As empresas norte-americanas exportaram para o outro lado do Pacífico um total de 130,4 bilhões. Neste caso, melhoraram 12% no ano. A China é o terceiro destino dos bens de companhias norte-americanas, atrás do Canadá e México. Duplicam os que vão para o Japão e a Alemanha. Estima-se que o comércio gere cerca de 910.000 empregos nos EUA.
Ataque à liderança mundial chinesa
As autoridades chinesas reduzem sensivelmente a cifra de déficit citado por Donald Trump. Segundo dados das aduanas, o país asiático registrou um superávit comercial de 275,81 bilhões de dólares em relação aos Estados Unidos, um desequilíbrio recorde no intercâmbio bilateral de mercadorias, mas menor (em 100 bilhões de dólares) do que o registrado por Washington. O comércio com a primeira potência mundial gerou 65% do superávit comercial chinês.
Os mais de 1.300 produtos identificados até agora por Washington para uma nova rodada de tarifas causam impacto diretamente no ambicioso programa de reconversão industrial chinês, cujo objetivo é tornar o país líder mundial em alta tecnologia no ano 2025. O órgão de comércio dos EUA estuda medidas adicionais para elevar as tarifas até 150 bilhões em importações, 30% do intercâmbio.
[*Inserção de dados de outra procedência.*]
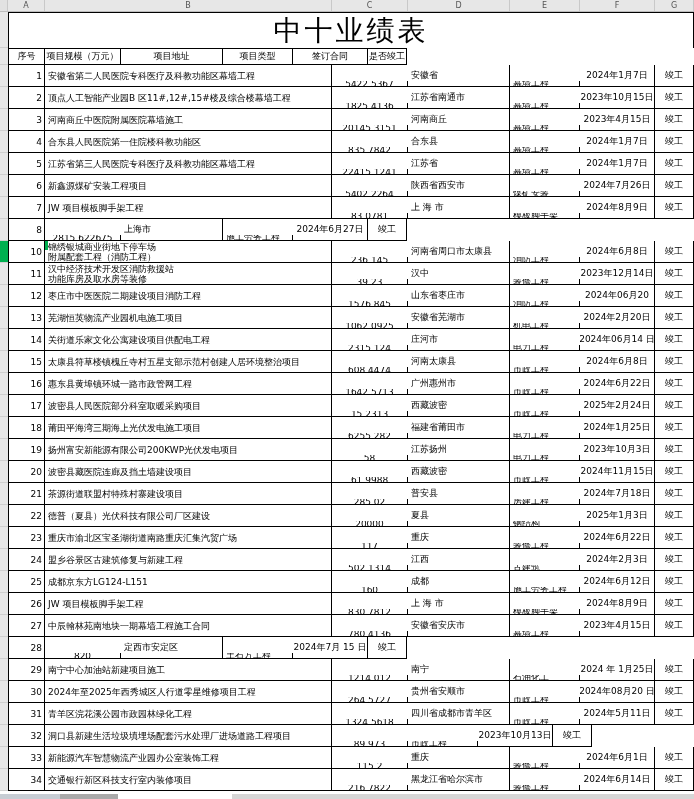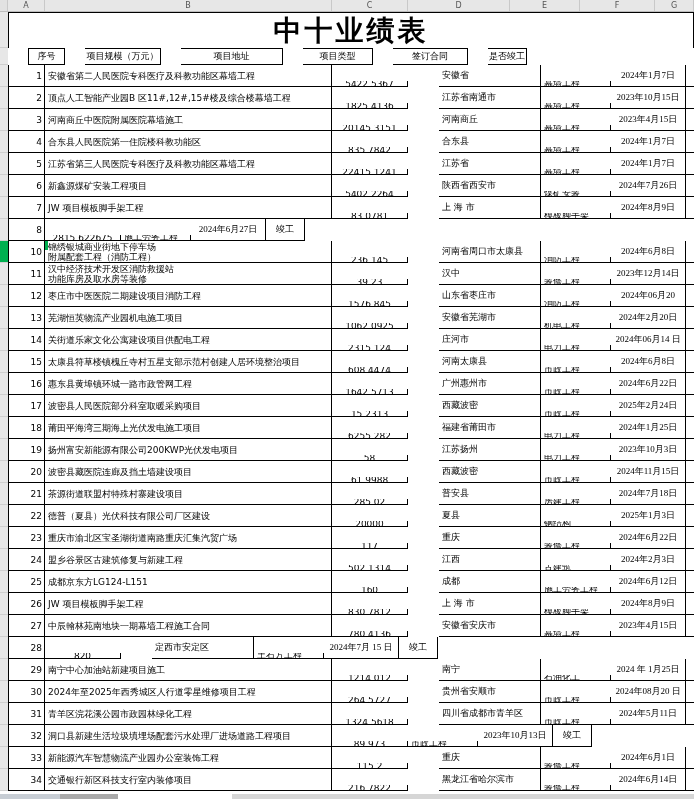--- a/index.html
+++ b/index.html
@@ -26,7 +26,7 @@
   .gut { background:#e7e7e7; border-bottom:1px solid #cfcfcf; position:relative; }
 
   
-  .title-row { height:36px;font-weight:bold; }
+  .title-row { height:36px; }
   .title-cell {
     flex:1; box-sizing:border-box;
     border-left:1px solid #000; border-top:1px solid #000; border-right:1px solid #000;

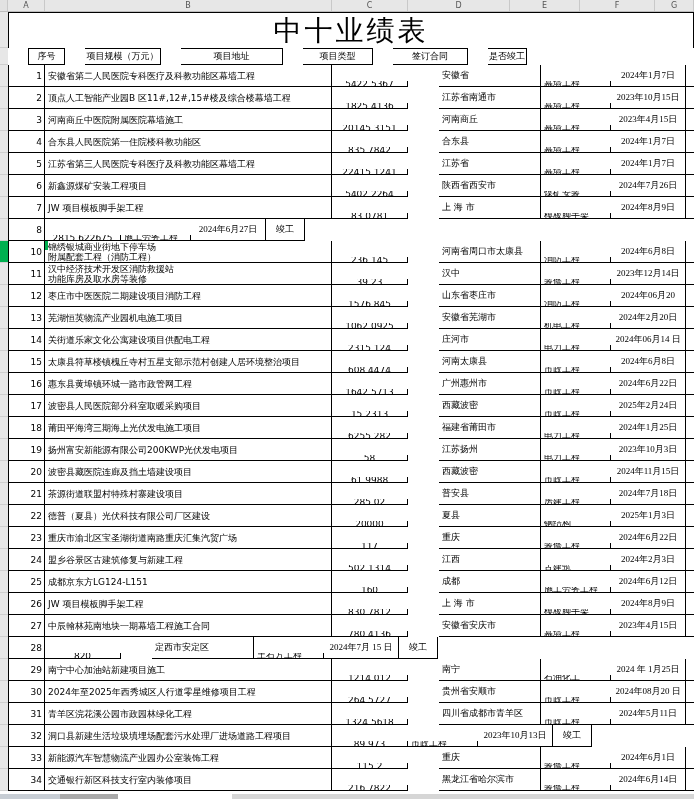--- a/index.html
+++ b/index.html
@@ -35,7 +35,7 @@
   }
 
   
-  .header-row { height:17px; font-size:9px; color:#000;gap:20px; }
+  .header-row { height:17px; font-size:9px; color:#000; }
   .header-row .hc {
     border-top:1px solid #000; border-right:1px solid #000; border-bottom:1px solid #000;
     display:flex; align-items:center; justify-content:center;

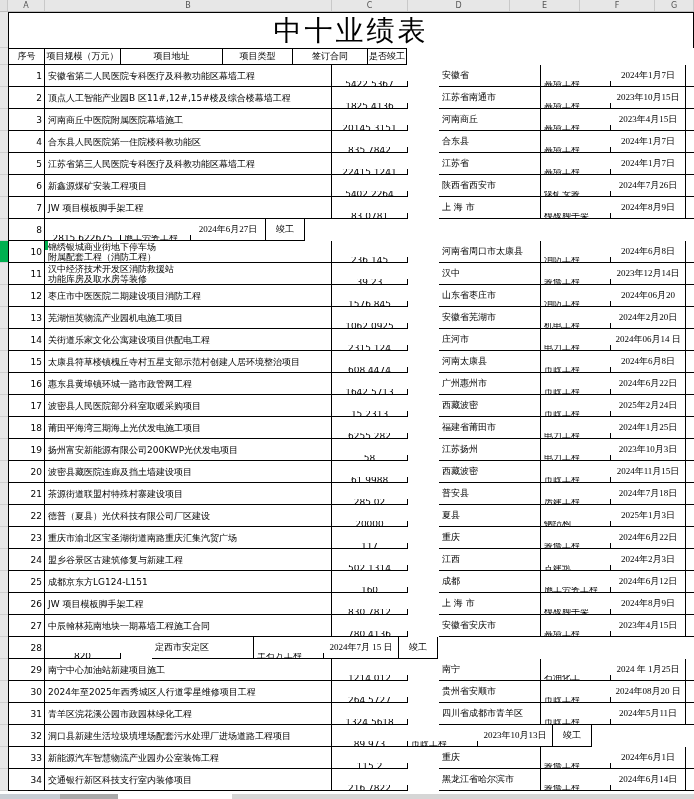--- a/index.html
+++ b/index.html
@@ -54,7 +54,7 @@
   .c-name { justify-content:flex-start; padding:0 3px; white-space:pre-line !important;
             line-height:10px; position:relative; }
   .c-scale{ justify-content:center;margin-top:16px; }
-  .c-addr { justify-content:flex-start; padding:0 3px;margin-left:31px; }
+  .c-addr { justify-content:flex-start; padding:0 3px; }
   .c-type { justify-content:flex-start; padding:0 3px;margin-top:16px; }
   .c-date { justify-content:center;font-family:Liberation Serif, serif; }
   .c-done { justify-content:center; }

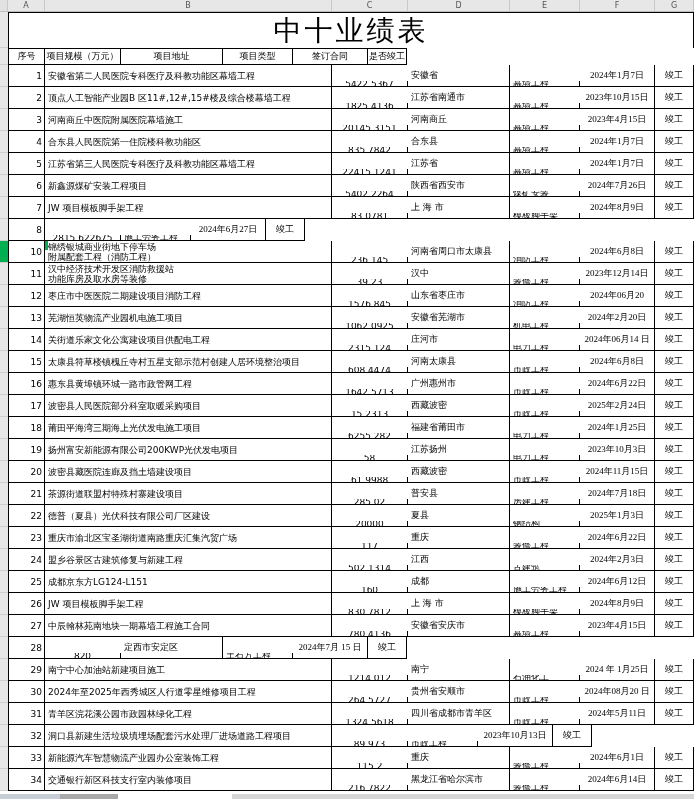--- a/index.html
+++ b/index.html
@@ -56,7 +56,7 @@
   .c-scale{ justify-content:center;margin-top:16px; }
   .c-addr { justify-content:flex-start; padding:0 3px; }
   .c-type { justify-content:flex-start; padding:0 3px;margin-top:16px; }
-  .c-date { justify-content:center;font-family:Liberation Serif, serif; }
+  .c-date { justify-content:center; }
   .c-done { justify-content:center; }
 
   

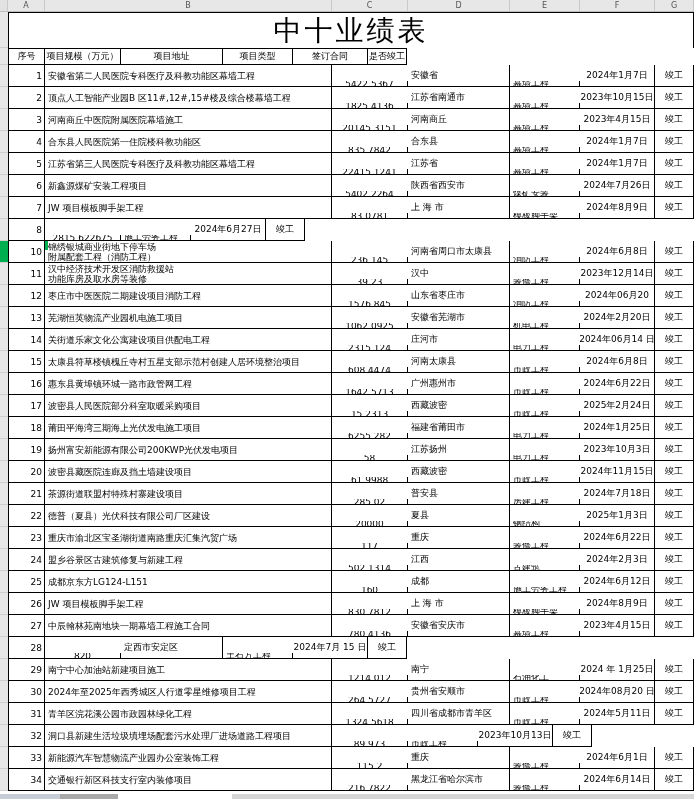--- a/index.html
+++ b/index.html
@@ -180,6 +180,7 @@
       <div class="gut w-gut"></div>
       <div class="dc first c-no w-a">8</div>
       <div class="dc c-scale w-c">2815.622675</div>
+      <div class="dc c-addr w-d">上海市</div>
       <div class="dc c-type w-e">施工劳务工程</div>
       <div class="dc c-date w-f">2024年6月27日</div>
       <div class="dc c-done w-g">竣工</div>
Os EUA representam 15% das exportações globais da China. Chega de tudo ao país, especialmente eletrônicos e semicondutores consumidos em massa nos EUA, Os telefones celulares manufaturados em fábricas chinesas tiveram um valor de 70,39 bilhões enquanto a conta em computadores foi de 45,52 bilhões, valor a que se somam 31,61 bilhões em acessórios. Em equipamentos para telecomunicações foi de 33,48 bilhões.
Os móveis e outros artigos para casa geraram 20,67 bilhões em importações enquanto os eletrodomésticos beiraram os 14,15 bilhões, com mais 10,73 bilhões em televisores. As importações de brinquedos e artigos para o esporte totalizaram no ano passado 26,77 bilhões. O setor têxtil, incluindo os calçados, movimentou 35,68 bilhões.
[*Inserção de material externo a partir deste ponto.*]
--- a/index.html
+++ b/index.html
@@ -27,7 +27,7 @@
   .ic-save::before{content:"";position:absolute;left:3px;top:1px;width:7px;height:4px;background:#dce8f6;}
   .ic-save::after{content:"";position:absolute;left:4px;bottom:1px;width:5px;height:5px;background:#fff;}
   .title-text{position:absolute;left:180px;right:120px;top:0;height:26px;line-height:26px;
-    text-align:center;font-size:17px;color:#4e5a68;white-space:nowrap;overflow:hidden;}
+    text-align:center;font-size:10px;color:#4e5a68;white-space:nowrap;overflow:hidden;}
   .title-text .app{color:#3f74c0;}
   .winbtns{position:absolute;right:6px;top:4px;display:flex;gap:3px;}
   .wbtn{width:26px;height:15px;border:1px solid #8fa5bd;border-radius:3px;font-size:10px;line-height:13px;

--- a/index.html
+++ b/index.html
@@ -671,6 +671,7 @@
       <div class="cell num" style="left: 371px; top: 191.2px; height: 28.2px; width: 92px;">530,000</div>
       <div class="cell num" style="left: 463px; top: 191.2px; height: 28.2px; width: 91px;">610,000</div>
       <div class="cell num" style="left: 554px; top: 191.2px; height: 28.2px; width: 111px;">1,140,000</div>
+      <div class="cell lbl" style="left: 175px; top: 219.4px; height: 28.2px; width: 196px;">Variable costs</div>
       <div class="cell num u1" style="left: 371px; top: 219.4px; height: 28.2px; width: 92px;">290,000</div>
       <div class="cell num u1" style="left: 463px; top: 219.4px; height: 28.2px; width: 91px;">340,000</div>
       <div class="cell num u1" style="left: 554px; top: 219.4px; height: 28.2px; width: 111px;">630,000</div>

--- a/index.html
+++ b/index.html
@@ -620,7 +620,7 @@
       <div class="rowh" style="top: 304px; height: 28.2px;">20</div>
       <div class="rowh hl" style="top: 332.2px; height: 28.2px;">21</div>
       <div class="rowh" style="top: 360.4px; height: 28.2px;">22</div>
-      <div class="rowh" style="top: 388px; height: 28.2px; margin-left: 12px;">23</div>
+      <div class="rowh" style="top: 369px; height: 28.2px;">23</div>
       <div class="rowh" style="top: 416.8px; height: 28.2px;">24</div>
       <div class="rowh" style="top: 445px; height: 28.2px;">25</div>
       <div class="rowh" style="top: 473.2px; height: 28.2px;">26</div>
Caroline Freund, economista do Peterson Institute for International Economics, explica que o déficit não se deve somente a maus acordos comerciais, como diz Trump, mas está mais ligado ao ritmo com que os consumidores e o Governo norte-americano gastam. “Se o consumo fosse reduzido”, acrescenta”, “as importações cairiam”. Também observa que um dólar fraco encarece as importações.
A China poderia negociar
O problema, segundo Freund, é que a elevação das tarifas não resolverá o desequilíbrio. Os analistas dizem que o mercado tenderá a compensar isso buscando os produtos em outros países. “A decisão de Donald Trump de impor novas tarifas à China não deixa de ser chocante, embora fosse esperada”, avalia Edward Alden, especialista do Council on Foreign Relations.
Embora as práticas chinesas sejam uma queixa compartilhada, a confrontação cria um novo cenário. O medo é que o choque provoque uma ruptura que prejudique as relações entre as duas potências e ameace o crescimento e a estabilidade financeira. O risco de uma guerra comercial, de acordo com o BBVA, “é baixo” e a instituição vê a manobra de Trump como uma “tática” para a negociação.
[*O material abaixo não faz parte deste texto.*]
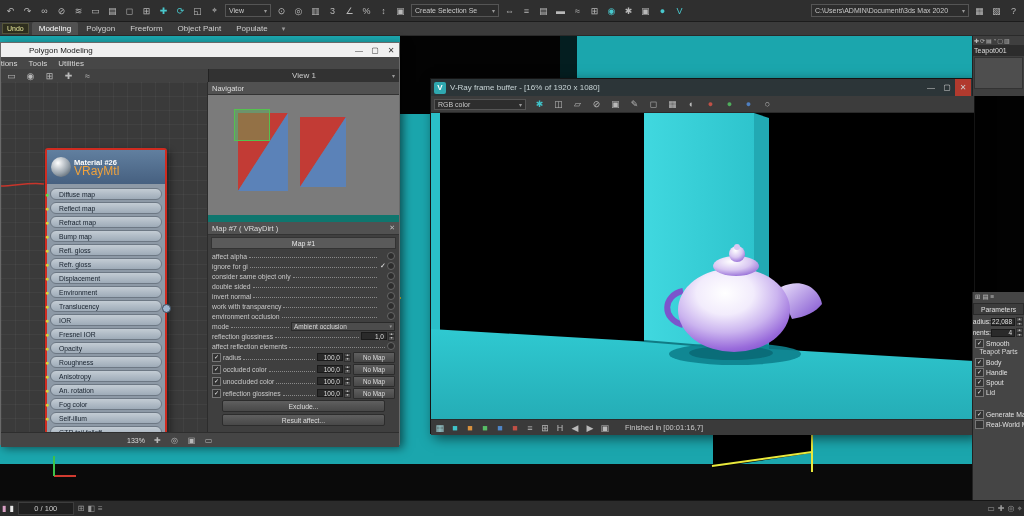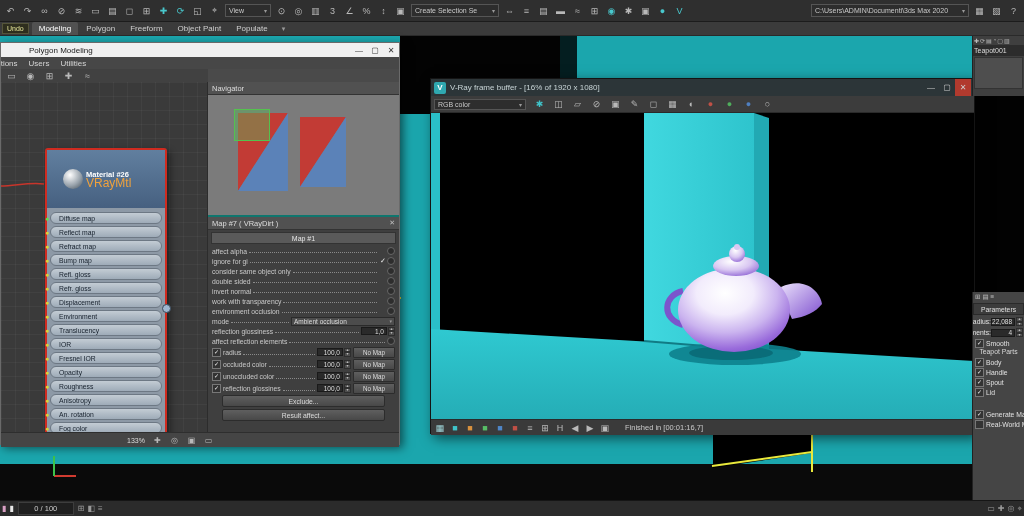--- a/index.html
+++ b/index.html
@@ -273,7 +273,7 @@
     <div class="sme-menu">
 
     <span class="mi cut">Options</span>
-        <span class="mi">Users</span>
+        <span class="mi">Tools</span>
         <span class="mi">Utilities</span>
       </div>
     <div class="sme-toolrow">

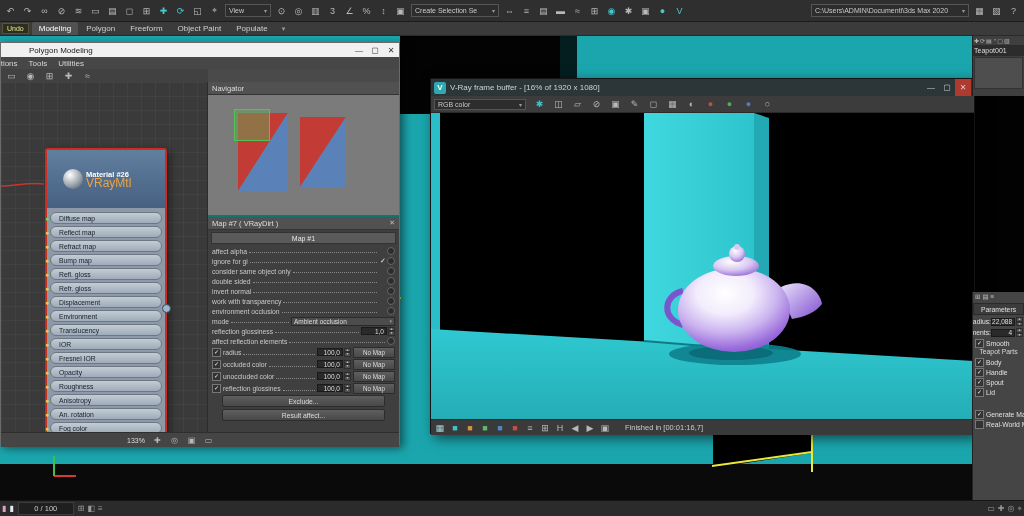--- a/index.html
+++ b/index.html
@@ -285,6 +285,10 @@
           <span class="ticon">✚</span>
           <span class="ticon">≈</span>
         </div>
+      <div class="view-tab">
+        <span>View 1</span>
+        <span class="dd-arr">▾</span>
+      </div>
     </div>
     <div class="sme-content">
       <div class="node-area">

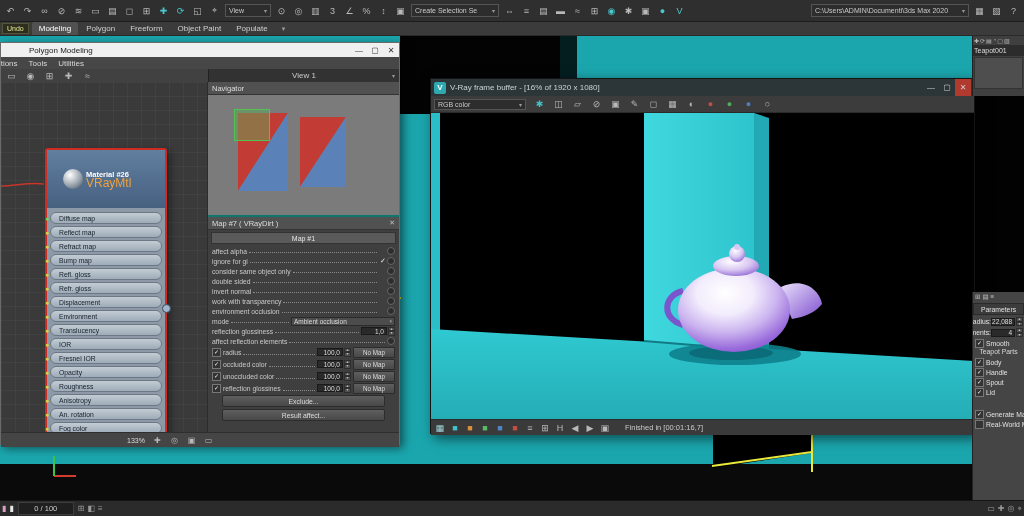--- a/index.html
+++ b/index.html
@@ -83,7 +83,7 @@
   .panel-titlebar{height:12px;background:#515151;display:flex;align-items:center;font-size:7.5px;
                   color:#ddd;padding:0 4px;border-bottom:1px solid #333;}
   .panel-close{margin-left:auto;font-size:7px;color:#bbb;}
-  .nav-panel{height:133px;border-bottom:2px solid #0f766e;display:flex;flex-direction:column;}
+  .nav-panel{height:133px;border-bottom:7px solid #0f766e;display:flex;flex-direction:column;}
   .nav-content{flex:1;background:#7b7b7b;position:relative;}
   .thumb{position:absolute;}
   .t1{left:30px;top:18px;width:50px;height:78px;}

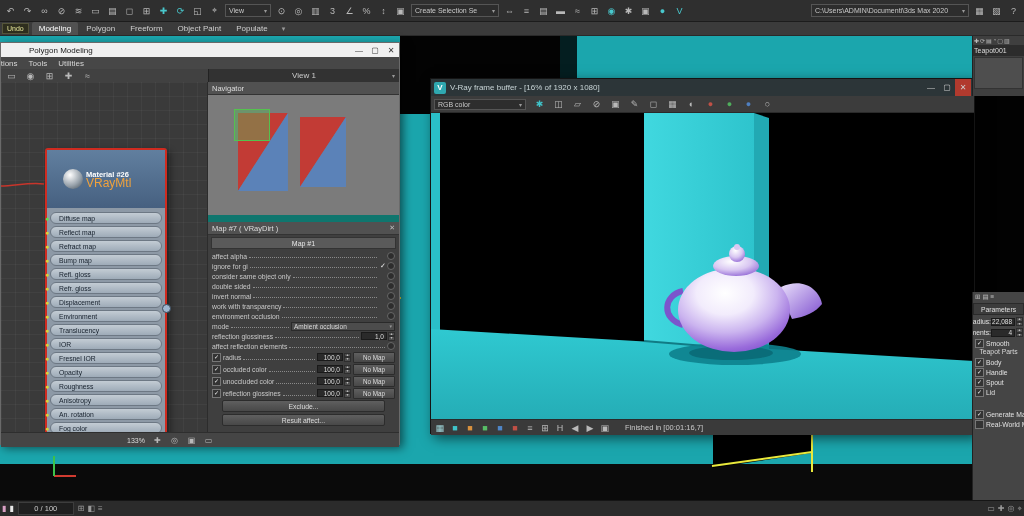--- a/index.html
+++ b/index.html
@@ -64,7 +64,7 @@
      background-size:14px 14px;}
   .mat-node{position:absolute;left:44px;top:66px;width:118px;border:2px solid #cf2b20;border-radius:3px;
             background:#8d99a6;box-shadow:3px 3px 7px rgba(0,0,0,.45);}
-  .node-header{height:26px;background:linear-gradient(#617f9f,#466080);display:flex;align-items:center;padding:16px;}
+  .node-header{height:26px;background:linear-gradient(#617f9f,#466080);display:flex;align-items:center;padding:4px;}
   .node-sphere{width:20px;height:20px;border-radius:50%;
                background:radial-gradient(circle at 35% 30%,#ffffff,#9aa4ad 55%,#3e4a56 100%);}
   .node-titles{margin-left:3px;line-height:9px;}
Na mesma linha se expressa o professor Xu Bin, da escola de negócios CEIBS, que acredita que ambos os países encontrarão uma solução negociada e evitarão um conflito comercial de grande escala. “Estou certo de que no ano que vem o déficit comercial se reduzirá. A China está disposta a fazer esforços para que assim seja. Pequim pode comprometer-se a acordos que não afetem diretamente suas exportações para os EUA, desde aumentar seu volume de importações até incentivar suas empresas a produzirem em solo norte-americano”, argumenta.